Home AffairesL’agent de bord de Ryanair a utilisé de prétendus documents juridiques générés par l’IA dans une réclamation pour discrimination de 170 000 €, selon le WRC – The Irish Times

L’agent de bord de Ryanair a utilisé de prétendus documents juridiques générés par l’IA dans une réclamation pour discrimination de 170 000 €, selon le WRC – The Irish Times

by Amélie Bernard

Publié le 15 octobre 2024 à 16h06. Un agent de bord de Ryanair a vu sa plainte pour discrimination rejetée par la Commission des relations sur le lieu de travail (WRC) après que des documents juridiques contenant des références fallacieuses, potentiellement générées par intelligence artificielle, ont été découverts.

  • La plainte de 170 000 € déposée par un agent de bord de Ryanair a été jugée un « abus de procédure » par la WRC.
  • Des références juridiques inexactes et inexistantes ont été identifiées dans les documents soumis par le plaignant.
  • L’utilisation potentielle de l’intelligence artificielle pour la rédaction de ces documents a été soulevée par l’équipe juridique de Ryanair.

La Commission des relations sur le lieu de travail (WRC) a rejeté la plainte pour discrimination déposée par Fernando Oliveira, un agent de bord portugais de Ryanair, contre sa compagnie aérienne. M. Oliveira réclamait 170 000 € d’indemnisation, alléguant une discrimination fondée sur la race et la situation familiale, en violation de la loi sur l’égalité en matière d’emploi de 1998.

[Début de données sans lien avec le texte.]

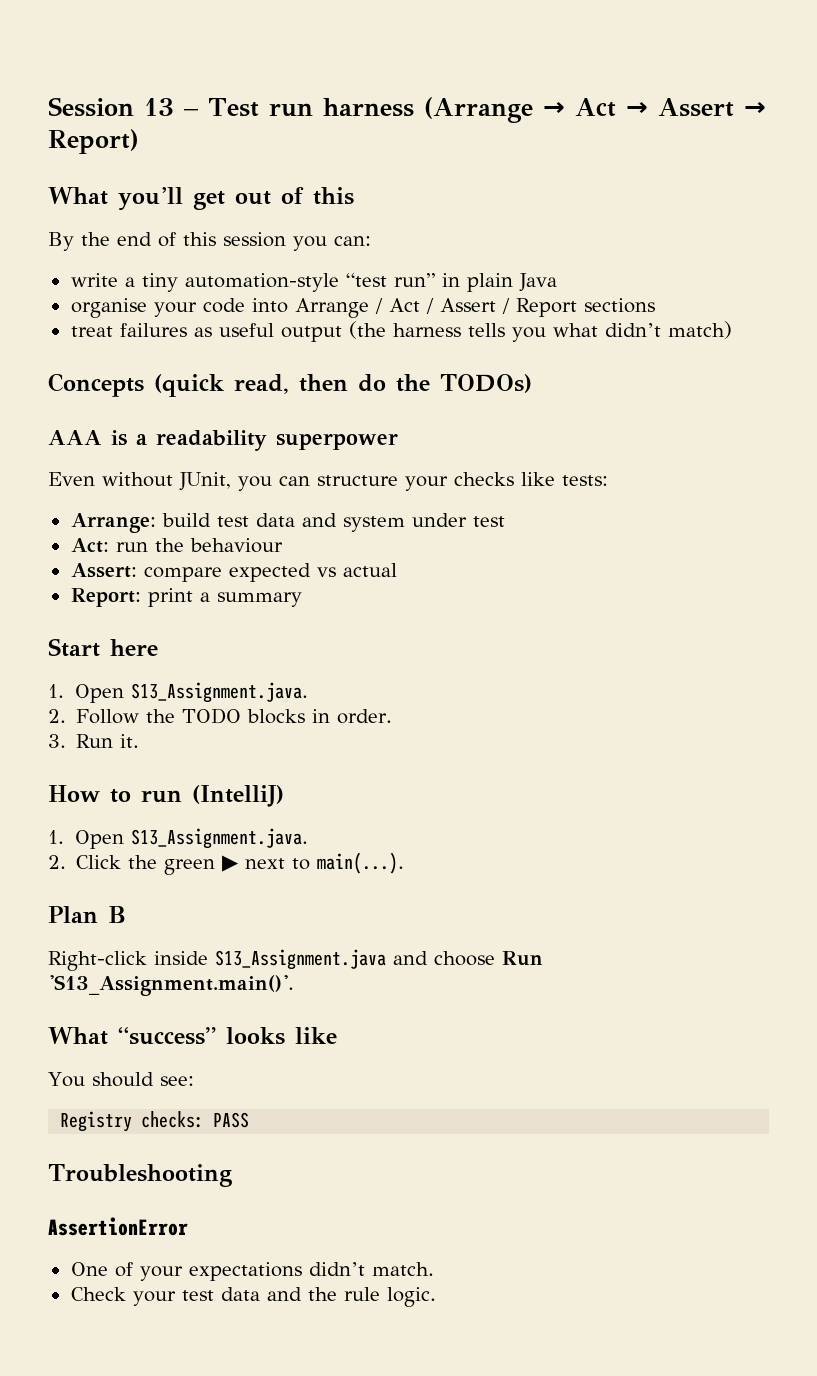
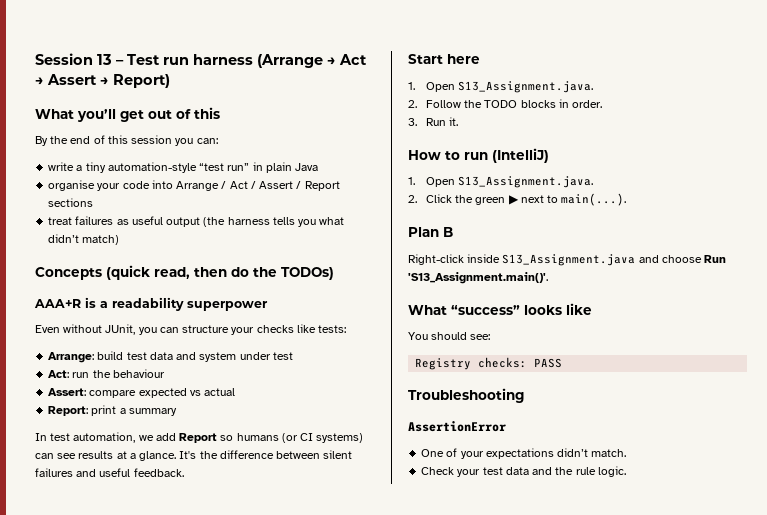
- AAA is a readability superpower
+ AAA+R is a readability superpower
+ In test automation, we add Report so humans (or CI systems) can see results at a glance. It's the difference between silent failures and useful feedback.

Ryanair n’avait pas procédé au licenciement de M. Oliveira, mais lui avait infligé un dernier avertissement écrit et une suspension payée suite à une enquête sur plusieurs plaintes déposées par d’autres membres d’équipage. L’agent de bord affirmait avoir été faussement accusé par son superviseur de consommation d’alcool au travail, de propos racistes et de menaces envers un collègue, à partir de fin 2023. Il évoquait également une « campagne orchestrée » de « faux rapports » émanant des collègues de son superviseur, allant jusqu’à des vœux de mort à son égard, ce qui avait conduit à la suspension payée et à l’avertissement.

L’équipe juridique de Ryanair a souligné que M. Oliveira avait persisté dans ses contestations après le rejet de son appel interne concernant la sanction disciplinaire. La compagnie a argumenté que la demande d’égalité constituait un « abus de procédure » et devait donc être rejetée sans audience complète. Roland Rowan, représentant Ryanair avec l’avocat Killian O’Reilly de Fieldfisher Ireland, a déclaré lors d’une audience préliminaire en mars qu’il suspectait que les documents juridiques de M. Oliveira « avaient pu être générés avec l’aide de l’intelligence artificielle ».

M. Rowan a précisé que sept citations invoquées par le demandeur dans ses documents « ne semblaient pas correspondre aux résultats » attendus. Il a notamment cité une décision du Tribunal pour l’égalité de 2016, où M. Oliveira avait affirmé qu’une indemnité de 15 000 € avait été accordée pour violation de la législation sur l’égalité, alors que l’affaire avait en réalité été « rejetée pour défaut de compétence ». L’avocat a également relevé que M. Oliveira avait inclus dans ses documents ce qui semblait être deux numéros de référence d’arbitrage de la WRC, mais qui s’avéraient être des « décisions fantômes ».

M. Oliveira a qualifié l’insinuation selon laquelle il aurait utilisé l’IA pour préparer ses documents juridiques d’« attaque sans fondement, non professionnelle et ad hominem destinée à détourner l’attention du fond de l’affaire ». Cependant, l’arbitre Patricia Owens a noté que M. Oliveira avait « reconnu avoir peut-être utilisé l’IA » lors d’une reprise d’audience et qu’il s’était montré « sur la défensive » à ce sujet.

Dans sa décision, Mme Owens a écrit que M. Oliveira avait « perdu un temps considérable » avec des arguments « truffés de citations non pertinentes, mal citées et, dans de nombreux cas, inexistantes ». Elle a précisé qu’elle n’était « pas particulièrement préoccupée » par l’utilisation ou non de l’IA par M. Oliveira, mais que les parties à la WRC étaient tenues de présenter des observations « pertinentes et précises » qui « ne visent pas à induire en erreur ».

« Les tentatives du plaignant de présenter de nouvelles allégations et réclamations tardivement et de s’appuyer sur des citations fantômes pour étayer ses affirmations ne peuvent être décrites que comme flagrantes et constituant un abus de procédure », a conclu l’arbitre. La plainte a été rejetée, M. Oliveira n’ayant pas établi de discrimination ni présenté de « preuves convaincantes » pour étayer ses allégations de victimisation, de harcèlement ou de harcèlement sexuel.